**Given records**
+ + + +
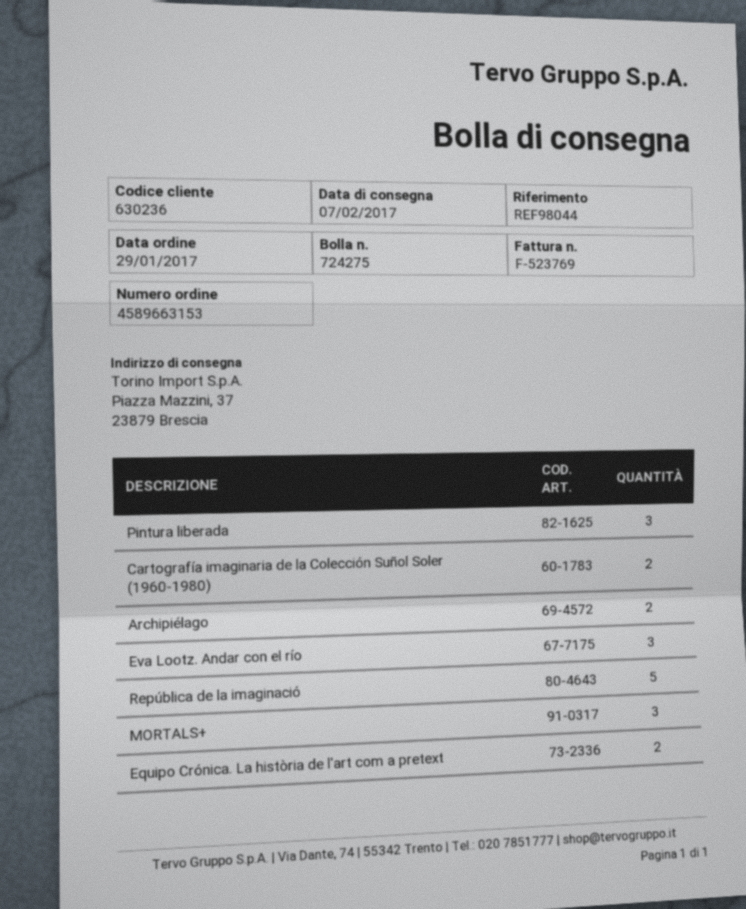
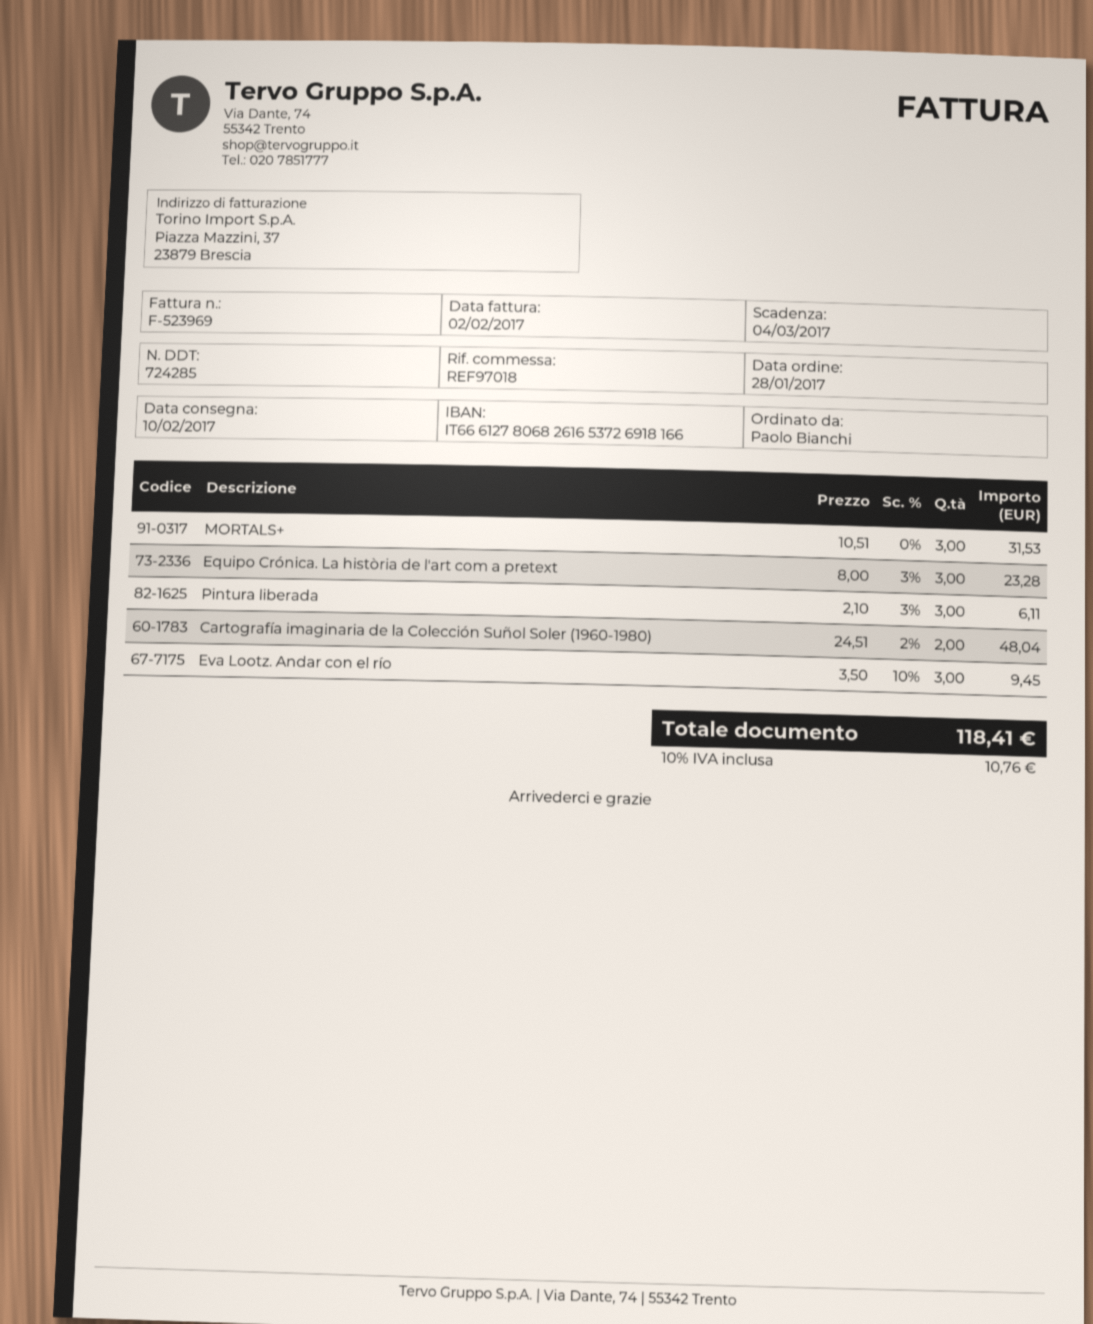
order date: 2017-01-29 -> 2017-01-28
delivery note number: 724275 -> 724285
delivery date: 2017-02-07 -> 2017-02-10
invoice number: F-523769 -> F-523969
reference: REF98044 -> REF97018
Archipiélago: 2 -> none
República de la imaginació: 5 -> none
Equipo Crónica. La història de l'art com a pretext: 2 -> 3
+ + + +
**Problem description**
Return each entry above unchanged. Leave the pictures out.

**Expected answer**
order date: 2017-01-29 -> 2017-01-28
delivery note number: 724275 -> 724285
delivery date: 2017-02-07 -> 2017-02-10
invoice number: F-523769 -> F-523969
reference: REF98044 -> REF97018
Archipiélago: 2 -> none
República de la imaginació: 5 -> none
Equipo Crónica. La història de l'art com a pretext: 2 -> 3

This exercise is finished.